In mid 2014, James Hurrell got a call no content executive ever wants to receive.

The premier content operations manager at BBC Worldwide was informed that five scripts and unfinished footage for several episodes of BBC’s upcoming season of “Doctor Who” — BBC’s crown jewel property — had leaked online.

The call was devastating, Hurrell said, speaking May 25 at the “Holly-wired: Where IT and Entertainment Meet” event in Los Angeles. But it also served as a security wake-up call for BBC.

“It was absolutely horrific, [I] had just put the kids to bed … trying to relax a little, and [got a call] saying the worst possible thing has happened: six episodes and five scripts of ‘Doctor Who’ are on the internet,” he said. “It was devastating. We had put so much planning into this. It was really, really painful.”

After tracking down the source of the leaks — a BBC office in the U.S. — and after doing its best to scrub the net of the leaked material (always a tall order) BBC went about changing its approach to content security. The leaked content was watermarked, but putting a stamp on the content obviously wasn’t enough, Hurrell said.

“[Watermarking is] just not enough content protection,” he said. “We learned very, very quickly. We didn’t have the correct policies and procedures in place, we didn’t have the right tools. A leak was going to happen at some point. Having the front door bolted shut … and having the back door wide open, with a sign saying ‘Come on in and steal our stuff, it’s free.’

“It was a good thing for us, having one of our biggest hits [stolen] … we were forced to do a [full] review of our content security,”

Media managers — those specifically in charge of the content — and creative services people were given special attention on new BBC security protocols. The company made forensic watermarking a bigger part of its content security.

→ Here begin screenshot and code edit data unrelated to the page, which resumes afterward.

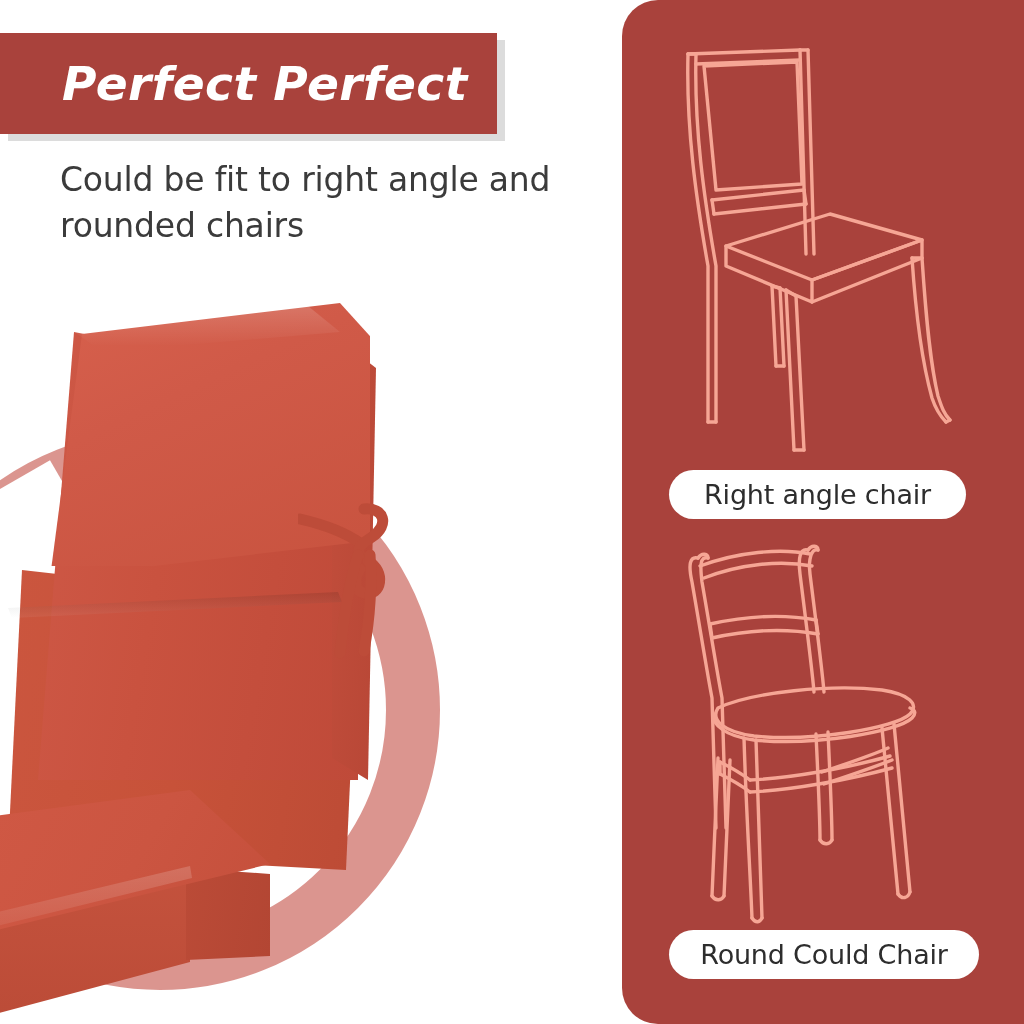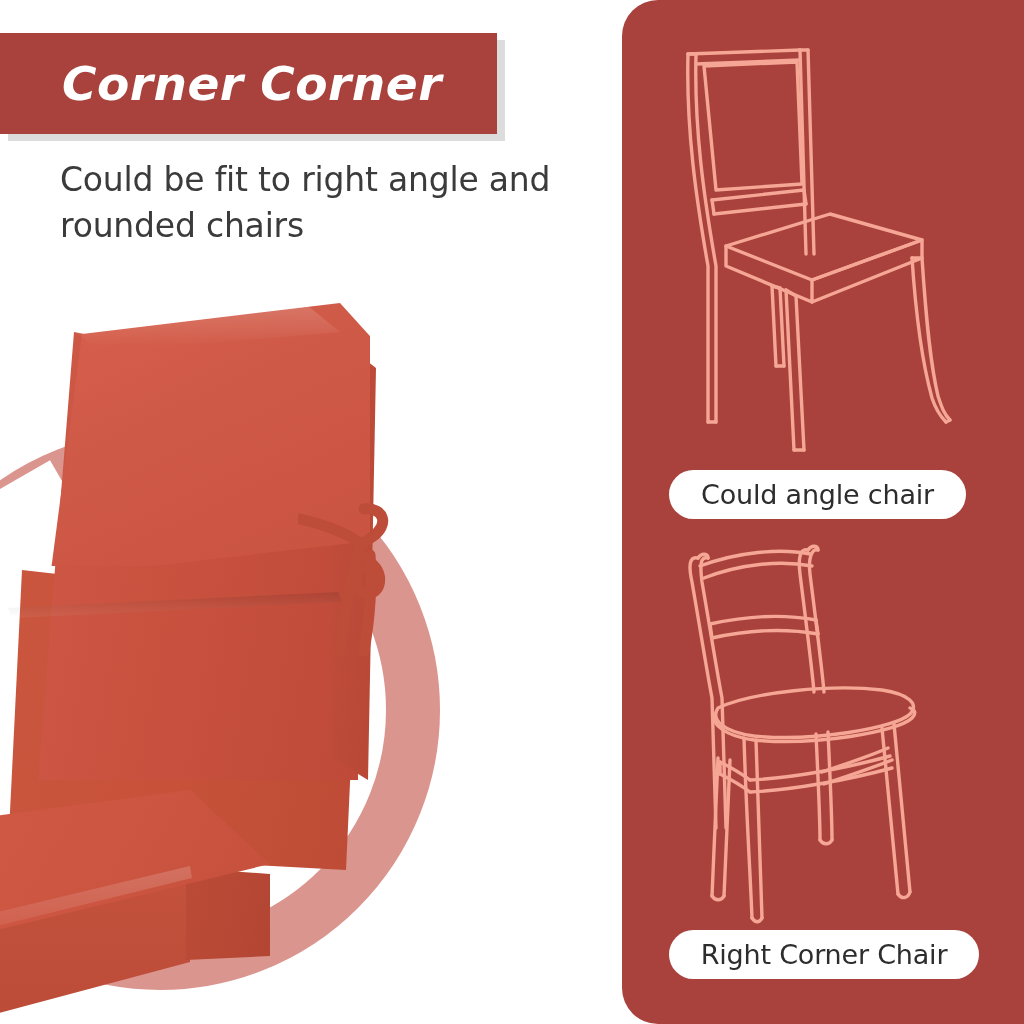--- a/index.html
+++ b/index.html
@@ -271,21 +271,21 @@
 </style>
 </head>
 <body>
 
 <div id="page">
 
   <div id="left-column">
 
     <div id="title-banner-shadow"></div>
     <div id="title-banner">
-      <div id="title-text">Corner Corner</div>
+      <div id="title-text">Perfect Perfect</div>
     </div>
 
     <div id="subtitle">Could be fit to right angle and rounded chairs</div>
 
     <div id="decor-ring"></div>
     <div id="decor-ring-mask"></div>
 
     <div id="cushion">
 
       <div class="cush" id="cushion-back-lower"></div>
@@ -355,21 +355,21 @@
           <path d="M 312 404 L 316 402"></path>
 
           <path d="M 138 268 L 142 348"></path>
           <path d="M 146 270 L 150 348"></path>
           <path d="M 138 268 L 146 270"></path>
           <path d="M 142 348 L 150 348"></path>
         </g>
       </svg>
 
       <div class="pill" id="pill-right-angle">
-        <span>Could angle chair</span>
+        <span>Right angle chair</span>
       </div>
 
       <svg class="chair-figure" id="chair-round-corner" viewBox="0 0 370 400">
         <g fill="none" stroke="#f6a695" stroke-width="3.4" stroke-linecap="round" stroke-linejoin="round">
 
           <path d="M 56 30 C 48 28, 46 36, 50 54 C 58 100, 66 150, 70 170 L 74 300"></path>
           <path d="M 66 30 C 58 28, 58 38, 60 54 C 68 100, 76 150, 80 170 L 84 300"></path>
           <path d="M 56 30 C 60 24, 66 26, 66 30"></path>
 
           <path d="M 166 22 C 158 20, 156 30, 158 46 C 164 94, 170 140, 172 164"></path>
@@ -411,19 +411,19 @@
           <path d="M 180 244 C 204 236, 228 228, 246 220"></path>
           <path d="M 182 256 C 206 248, 230 240, 250 232"></path>
 
           <path d="M 76 230 C 74 280, 72 330, 70 368"></path>
           <path d="M 88 232 C 86 282, 84 330, 82 368"></path>
           <path d="M 70 368 C 74 374, 80 372, 82 368"></path>
         </g>
       </svg>
 
       <div class="pill" id="pill-round-corner">
-        <span>Right Corner Chair</span>
+        <span>Round Could Chair</span>
       </div>
 
     </div>
   </div>
 
 </div>
 
 </body></html>

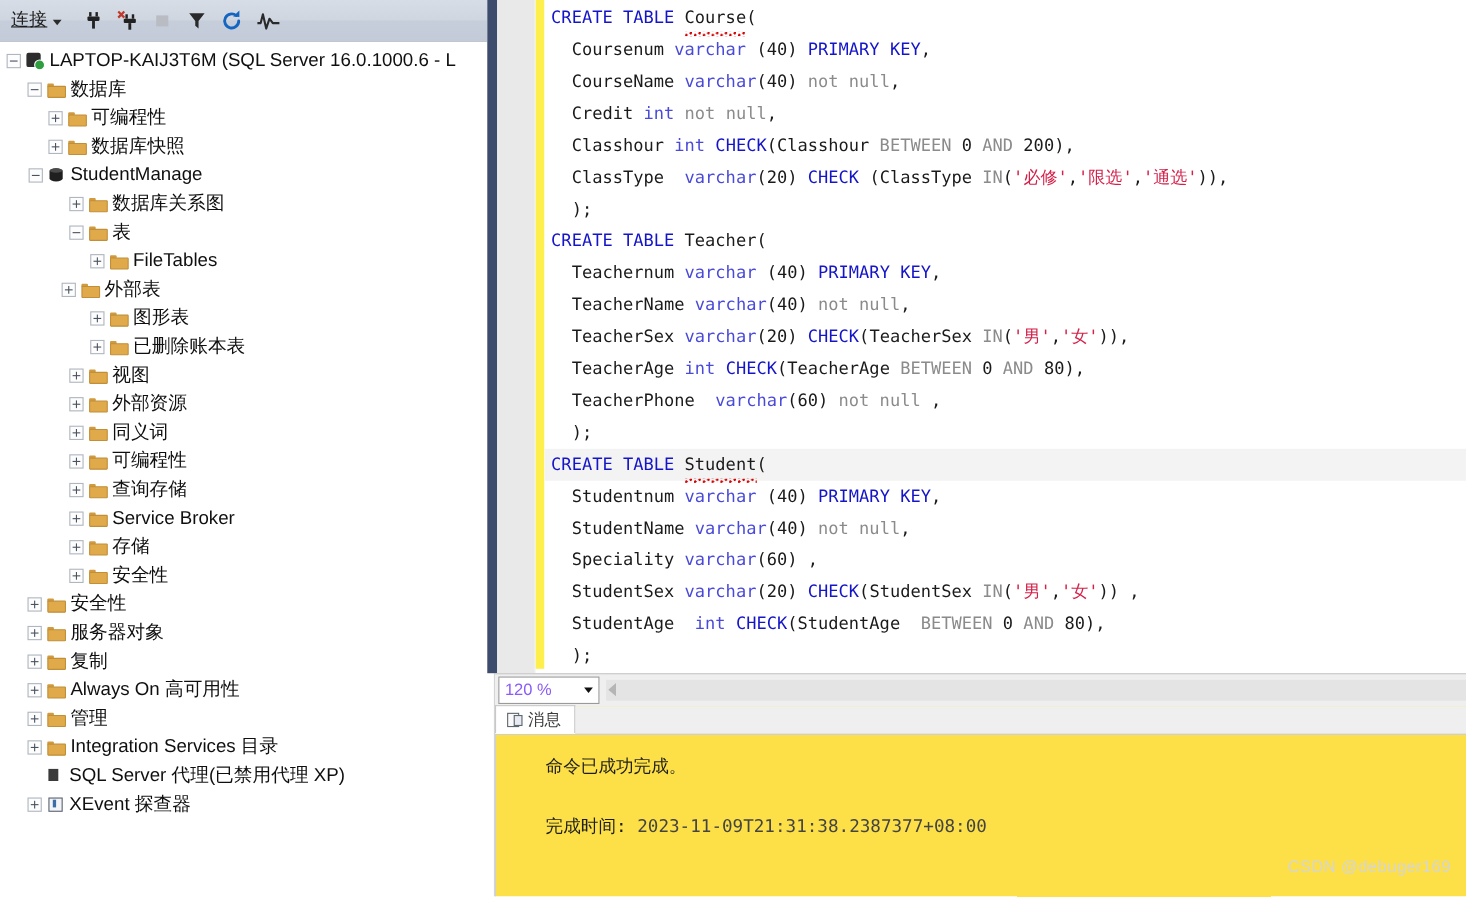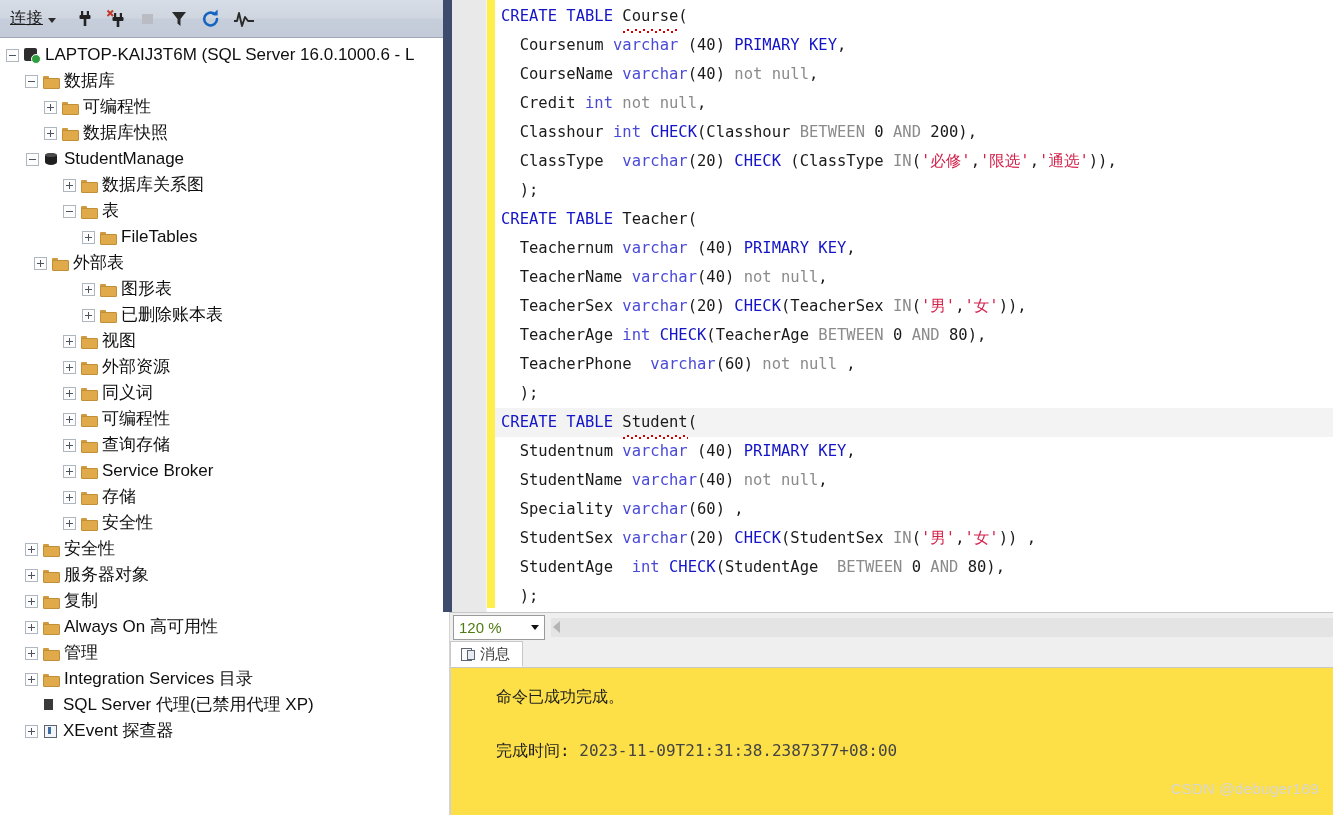--- a/index.html
+++ b/index.html
@@ -132,21 +132,21 @@
 
   
   #zoombar {
     position:absolute; left:450px; top:612px; width:883px; height:30px;
     background:#efefef; border-top:1px solid #c6c6c6;
     display:flex; align-items:center;
   }
   #zoomsel {
     width:92px; height:25px; margin-left:3px; background:#fff;
     border:1px solid #9a9a9a; display:flex; align-items:center;
-    justify-content:space-between; padding:0 5px; font-size:15px; color:#4d7c0f;
+    justify-content:space-between; padding:0 5px; font-size:15px; color:#8b5cf6;
   }
   #zoomsel .caret-dn { border-top-color:#111; margin:0; }
   #zb-rest { flex:1; height:19px; margin-left:6px; background:#e4e4e4; position:relative; }
   #zb-rest .lft {
     position:absolute; left:2px; top:3px; width:0;height:0;
     border-top:6px solid transparent;border-bottom:6px solid transparent;border-right:7px solid #b5b5b5;
   }
 
   
   #results {
@@ -288,21 +288,21 @@
           </span>
           <span class="lbl">表</span>
         </div>
         <div class="node" style="padding-left: 82px;">
           <span class="twisty plus"></span>
           <span class="ico">
             <span class="folder"></span>
           </span>
           <span class="lbl">FileTables</span>
         </div>
-        <div class="node" style="padding-left: 34px;">
+        <div class="node" style="padding-left: 56px;">
           <span class="twisty plus"></span>
           <span class="ico">
             <span class="folder"></span>
           </span>
           <span class="lbl">外部表</span>
         </div>
         <div class="node" style="padding-left: 82px;">
           <span class="twisty plus"></span>
           <span class="ico">
             <span class="folder"></span>

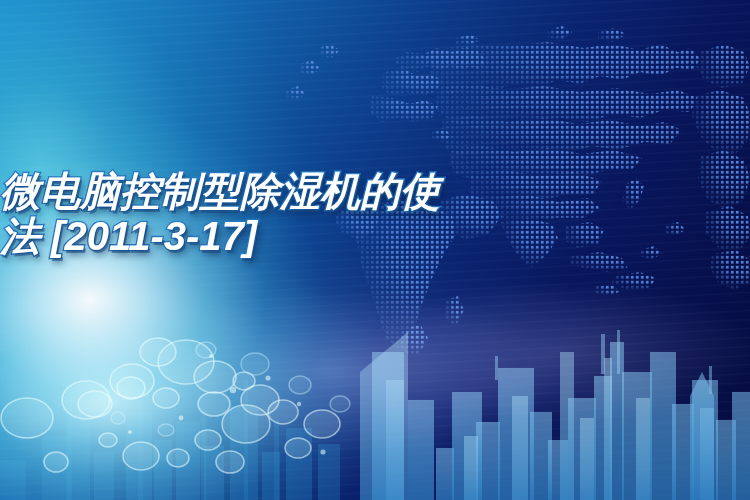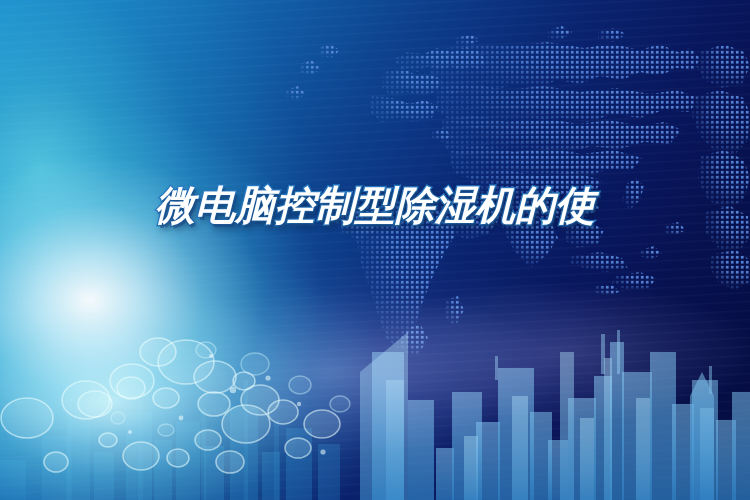--- a/index.html
+++ b/index.html
@@ -102,22 +102,22 @@
   #bg-city { }
 
   
   #bg-bubbles { }
 
   
   #headline {
     position: absolute;
     left: 0;
     right: 0;
-    top: 183px;
-    text-align: center;
+    top: 169px;
+    text-align: left;
     z-index: 40;
   }
   .hl-line {
     display: block;
     font-size: 40px;
     line-height: 45px;
     font-weight: 700;
     font-style: italic;
     color: #ffffff;
     letter-spacing: 0px;
@@ -349,15 +349,16 @@
       <circle cx="181" cy="418" r="2.4"></circle>
       <circle cx="299" cy="404" r="2.2"></circle>
       <circle cx="323" cy="452" r="2.6"></circle>
       <circle cx="130" cy="432" r="2.0"></circle>
       <circle cx="211" cy="356" r="2.0"></circle>
     </g>
   </svg>
 
   <div id="headline">
     <span class="hl-line" id="hl-line1">微电脑控制型除湿机的使</span>
+    <span class="hl-line" id="hl-line3">法 [2011-3-17]</span>
   </div>
 
 </div>
 
 </body></html>

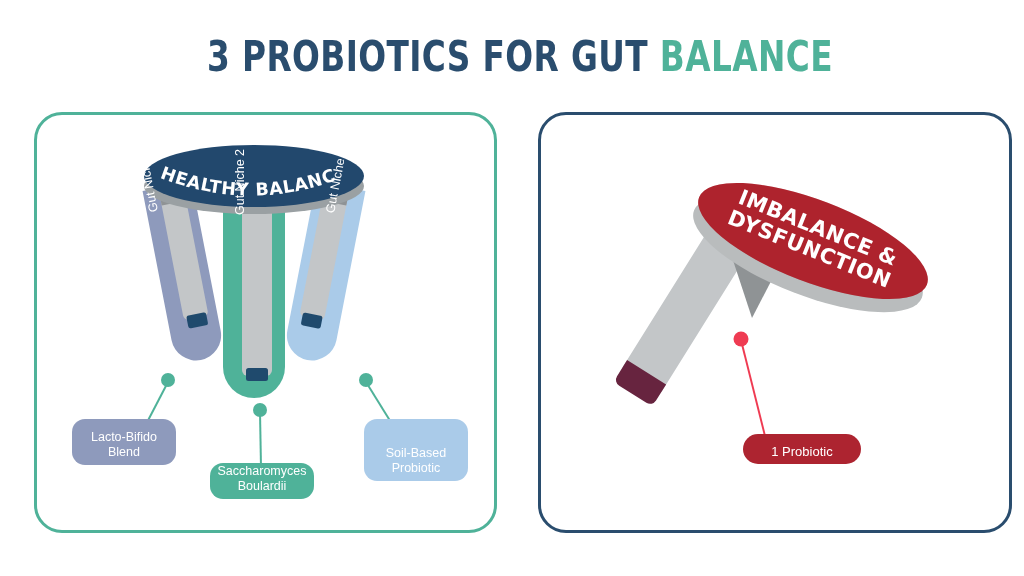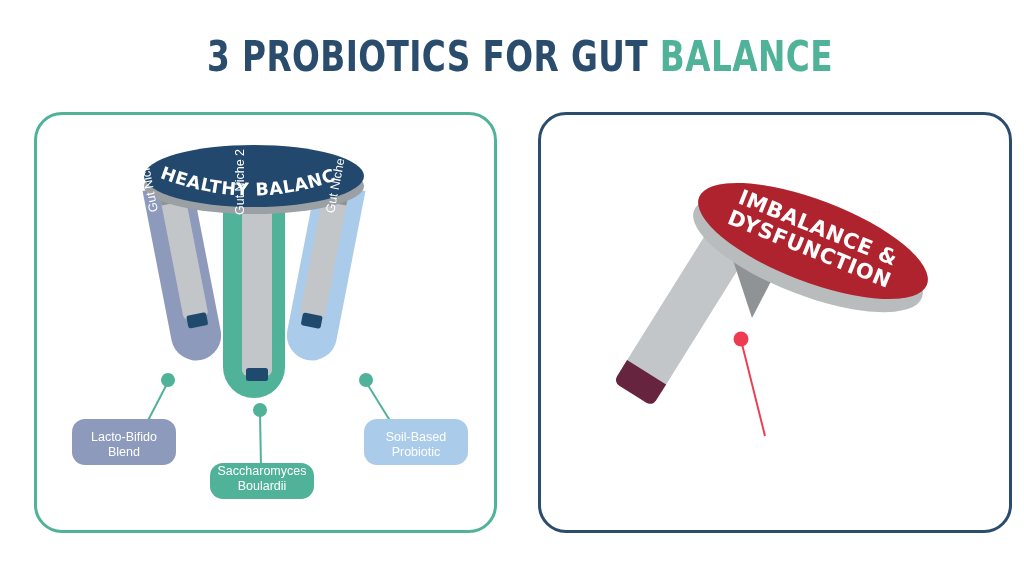--- a/index.html
+++ b/index.html
@@ -92,21 +92,21 @@
     width: 104px; height: 46px;
     background: #8e9abc;
   }
   #pill-sacch {
     left: 202px; top: 463px;
     width: 104px; height: 36px;
     background: #4fb299;
   }
   #pill-soil {
     left: 356px; top: 419px;
-    width: 104px; height: 46px;
+    width: 104px; height: 62px;
     background: #aacbe9;
   }
   #pill-one {
     left: 735px; top: 434px;
     width: 118px; height: 30px;
     background: #ad2430;
     border-radius: 15px;
     font-size: 13px;
   }
 
@@ -224,14 +224,17 @@
       <text x="0" y="-4" text-anchor="middle" font-family="DejaVu Sans, sans-serif" font-weight="700" font-size="21" fill="#ffffff" letter-spacing="0.5" id="imb-line1">IMBALANCE &amp;</text>
       <text x="0" y="19" text-anchor="middle" font-family="DejaVu Sans, sans-serif" font-weight="700" font-size="21" fill="#ffffff" letter-spacing="0.5" id="imb-line2">DYSFUNCTION</text>
     </g>
 
     <g stroke="#ef3b52" fill="#ef3b52">
       <line x1="734" y1="344" x2="757" y2="436" stroke-width="2"></line>
       <circle cx="733" cy="339" r="7.5" stroke="none"></circle>
     </g>
   </svg>
 
+  <div class="pill" id="pill-one">
+    <span>1 Probiotic</span>
+  </div>
 
 </div>
 
 </body></html>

And instead of manually watermarking content, the company looked to on-demand watermarking services from MediaSilo.

“I think we reacted exactly as we should [have],” Hurrell said. “We reviewed our processes … [and] what we have to do is ensure that we don’t create friction between security and the supply chain. We’re still a business.

“We needed to find the right technologies to [watermark] without disrupting the supply chain.”

Hurrell said it was difficult to get a measure of the financial impact the leak had on BBC — a majority of “Doctor Who” don’t look for sub-standard episodes of the unfinished content, he added — but what BBC learned in the aftermath was that the impact on employees was unexpected.

“It created a level of paranoia, because who wants to be the next person responsible for the next leak,” he said. “We need our whole staff to be able to feel confident moving our content around, making sure it gets to the right people at the right time.”